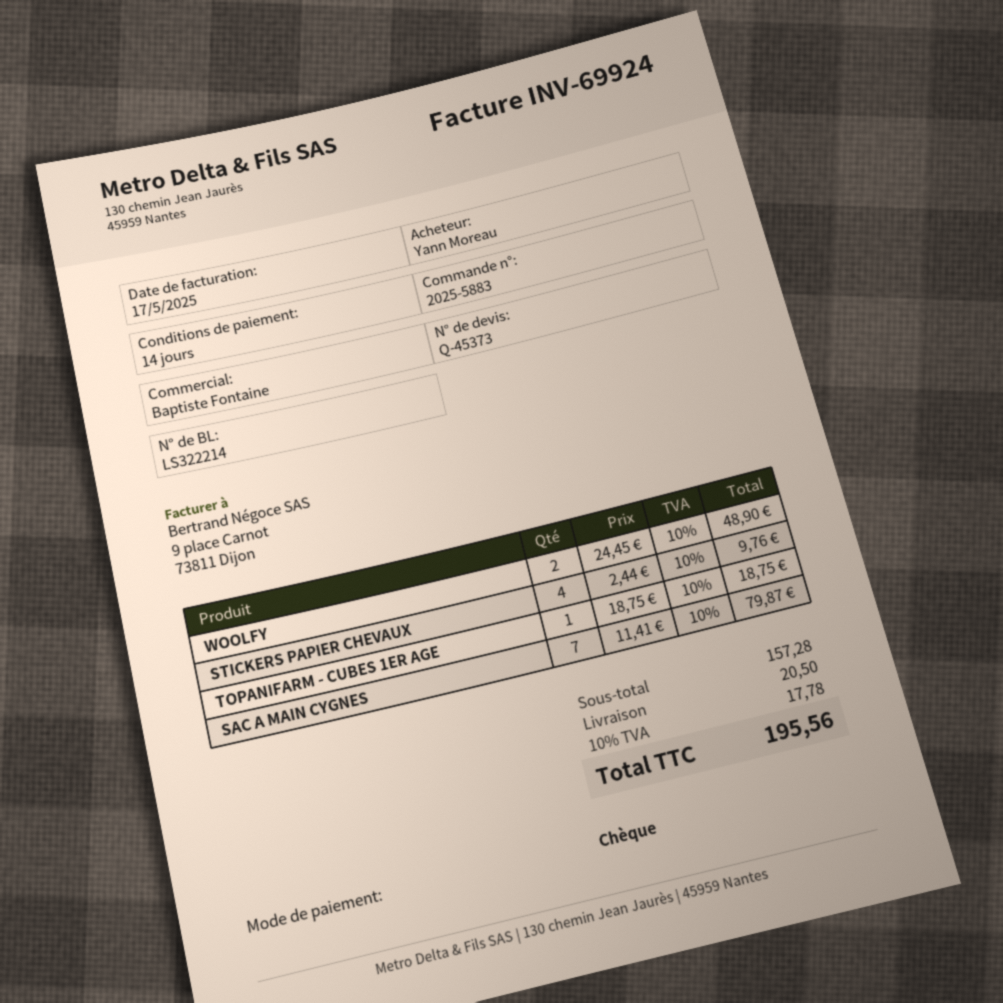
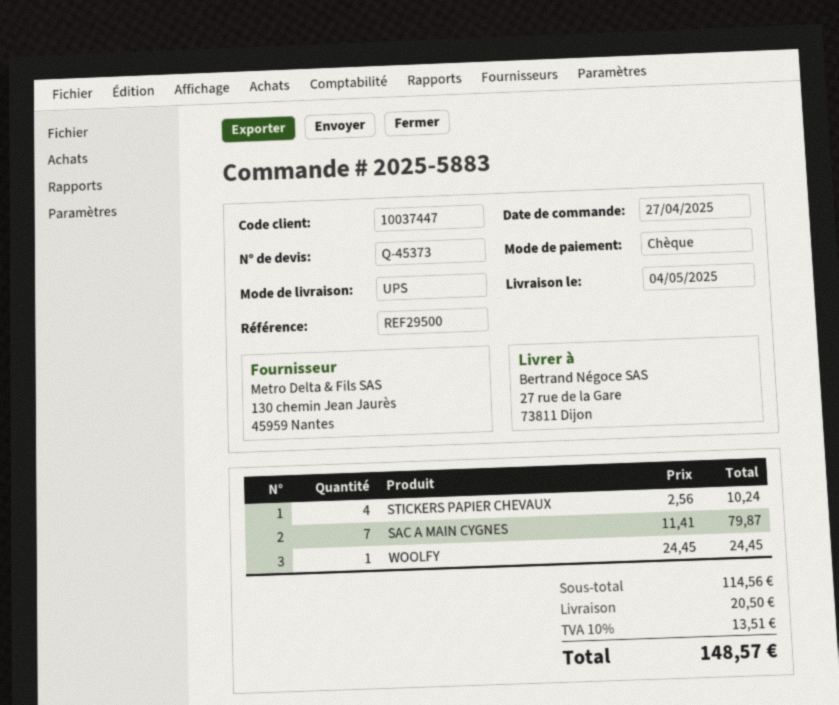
WOOLFY: 2 x 24.45 = 48.90 -> 1 x 24.45 = 24.45
STICKERS PAPIER CHEVAUX: 4 x 2.44 = 9.76 -> 4 x 2.56 = 10.24
TOPANIFARM - CUBES 1ER AGE: 1 x 18.75 = 18.75 -> none
subtotal: 157.28 -> 114.56
tax: 10% = 17.78 -> 10% = 13.51
total: 195.56 -> 148.57

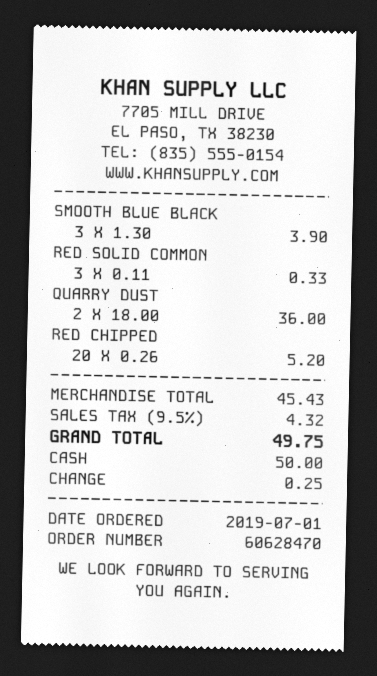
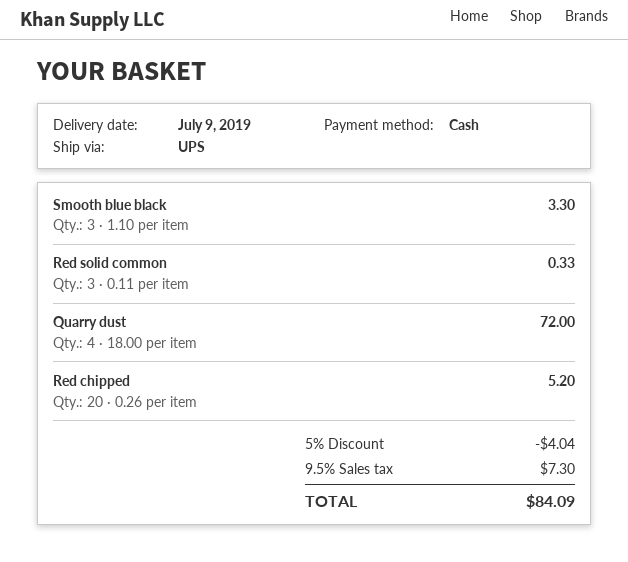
SMOOTH BLUE BLACK: 3 x 1.30 = 3.90 -> 3 x 1.10 = 3.30
QUARRY DUST: 2 x 18.00 = 36.00 -> 4 x 18.00 = 72.00
discount: none -> 5% = 4.04
tax: 9.5% = 4.32 -> 9.5% = 7.30
total: 49.75 -> 84.09

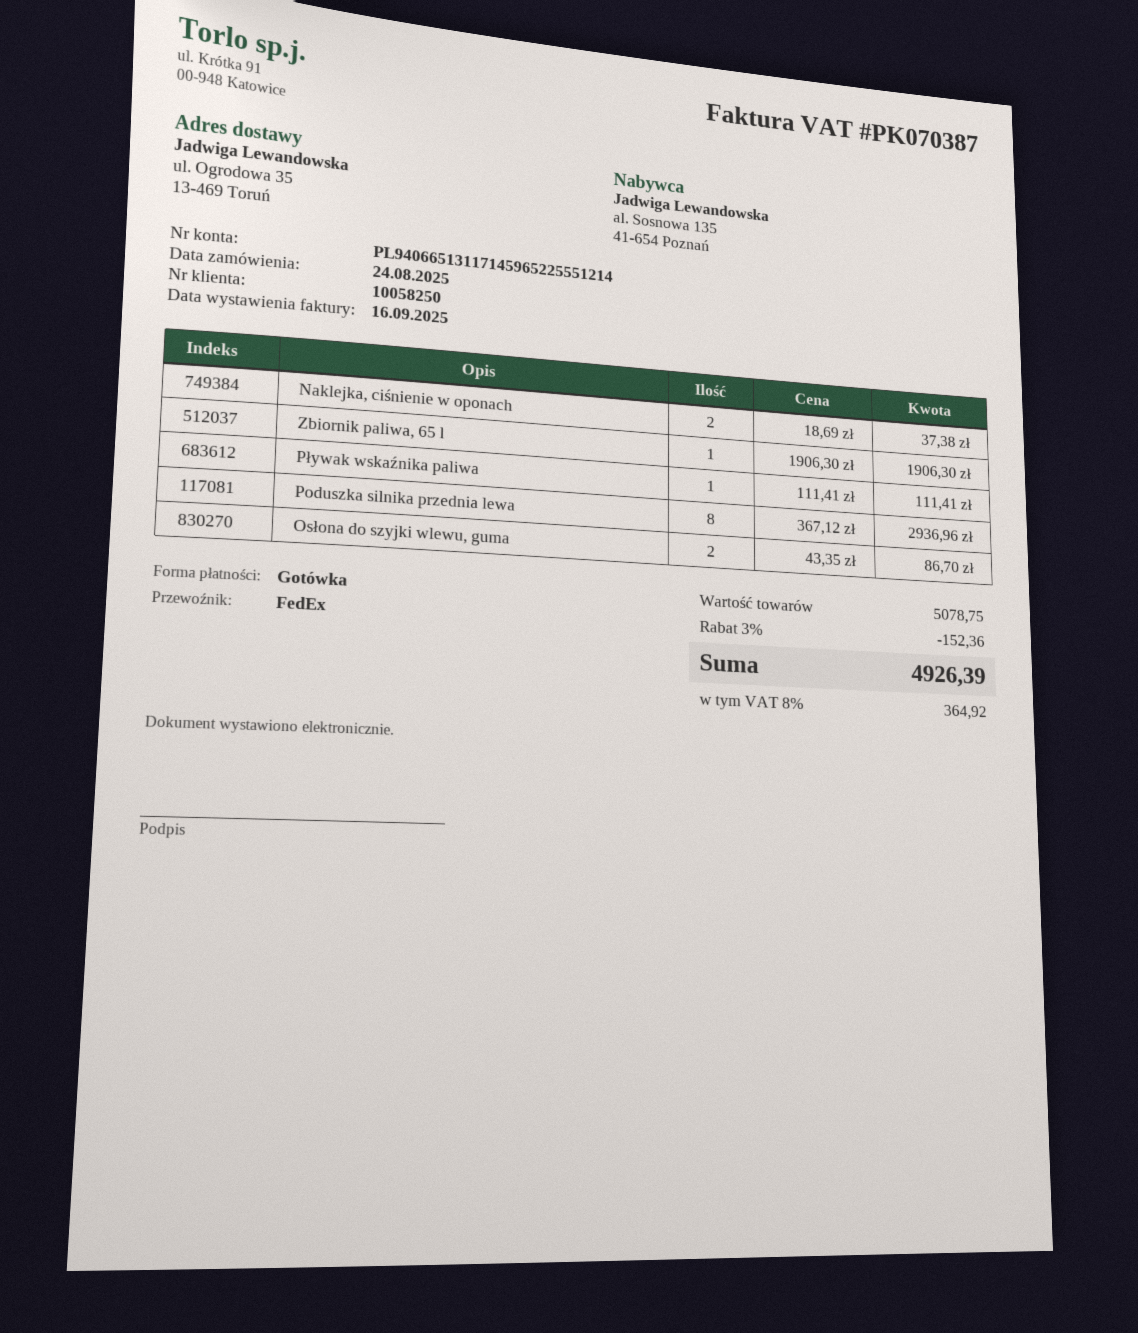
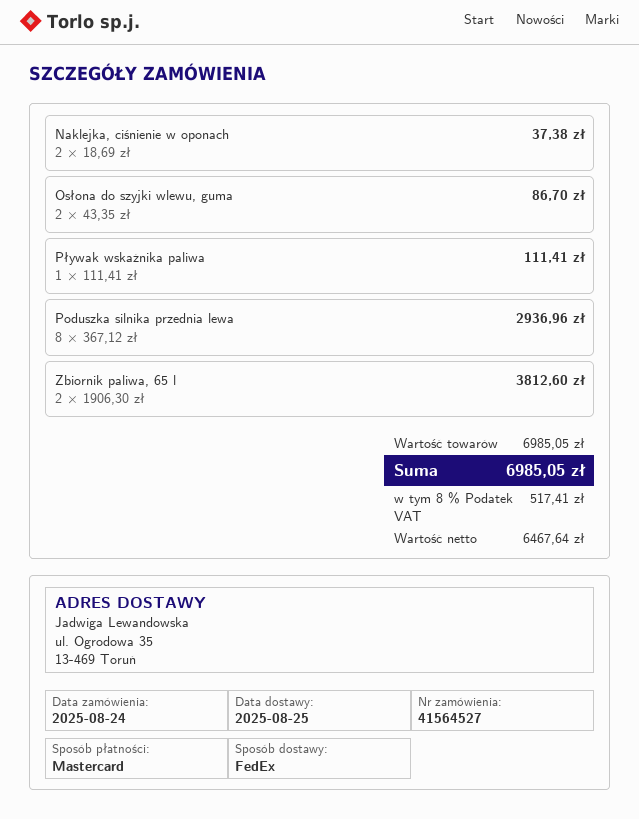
payment method: cash -> Mastercard
Zbiornik paliwa, 65 l: 1 x 1906.30 = 1906.30 -> 2 x 1906.30 = 3812.60
subtotal: 5078.75 -> 6985.05
discount: 3% = 152.36 -> none
tax: 8% = 364.92 -> 8% = 517.41
total: 4926.39 -> 6985.05

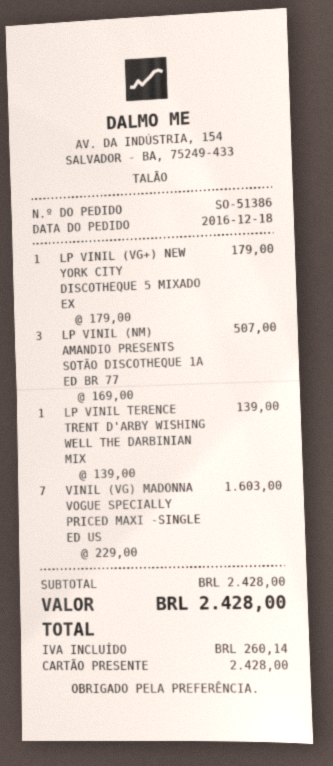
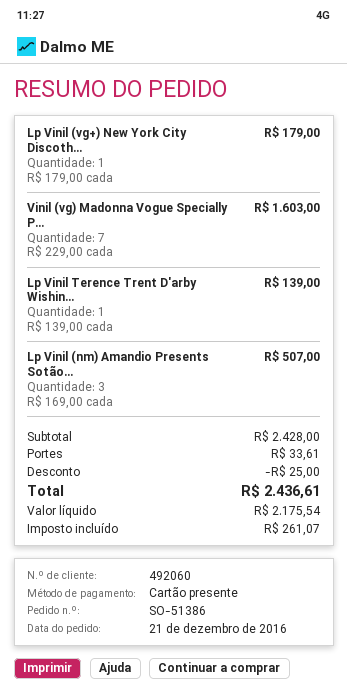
order date: 2016-12-18 -> 2016-12-21
discount: none -> 25.00
shipping: none -> 33.61
tax: 260.14 -> 261.07
total: 2428.00 -> 2436.61

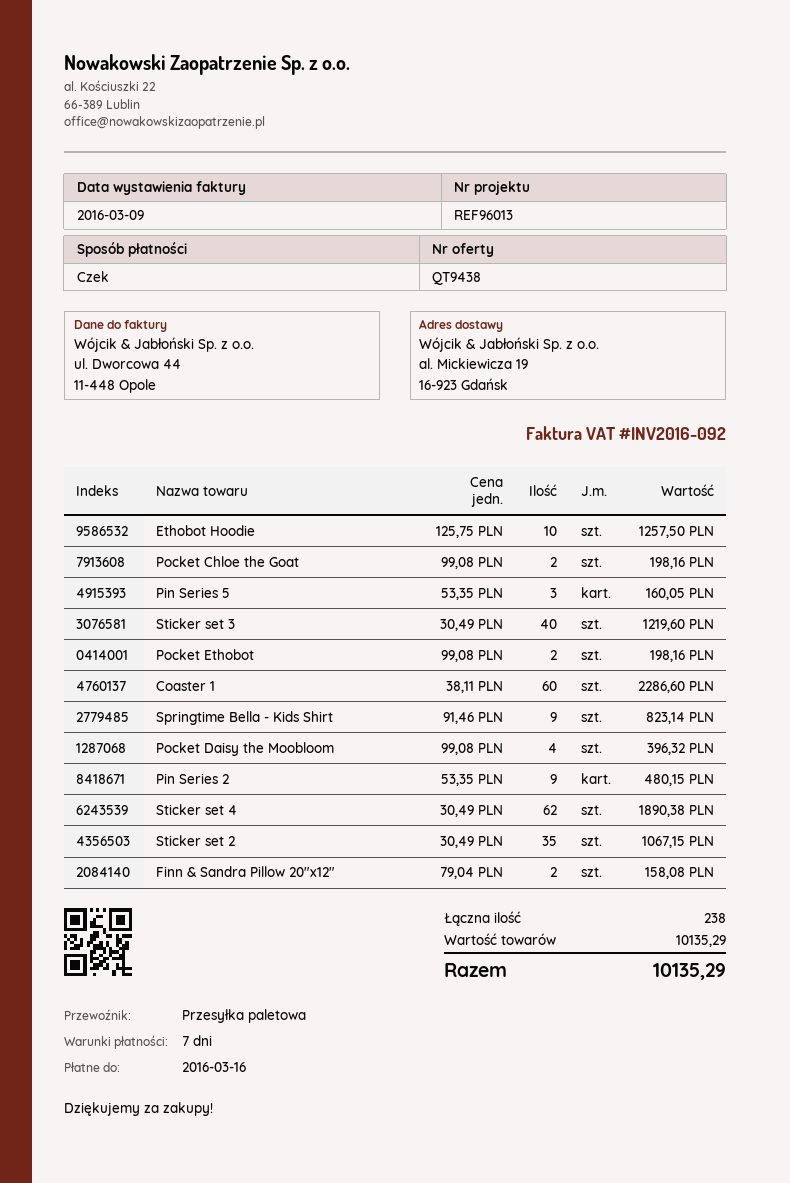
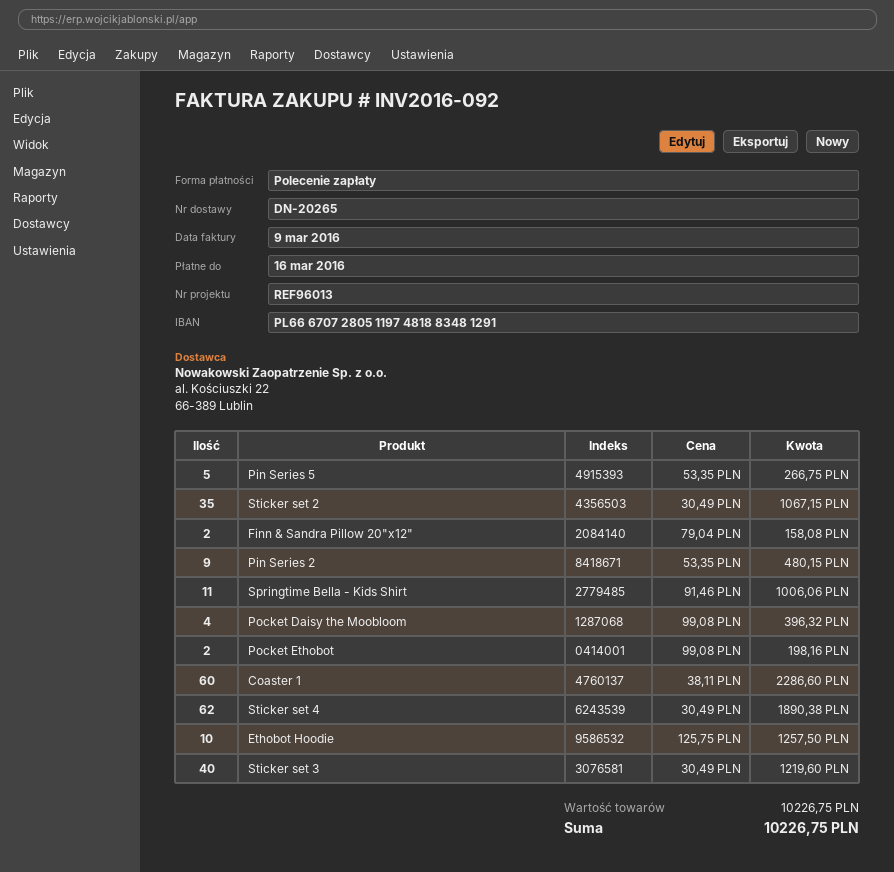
payment method: cheque -> direct debit
Pocket Chloe the Goat: 2 x 99.08 = 198.16 -> none
Pin Series 5: 3 x 53.35 = 160.05 -> 5 x 53.35 = 266.75
Springtime Bella - Kids Shirt: 9 x 91.46 = 823.14 -> 11 x 91.46 = 1006.06
subtotal: 10135.29 -> 10226.75
total: 10135.29 -> 10226.75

● EXERCISE DIRECTIONS
The answer must be a single number: the count of lines in the data that contain the word "none".

● EXERCISE SOLUTION
6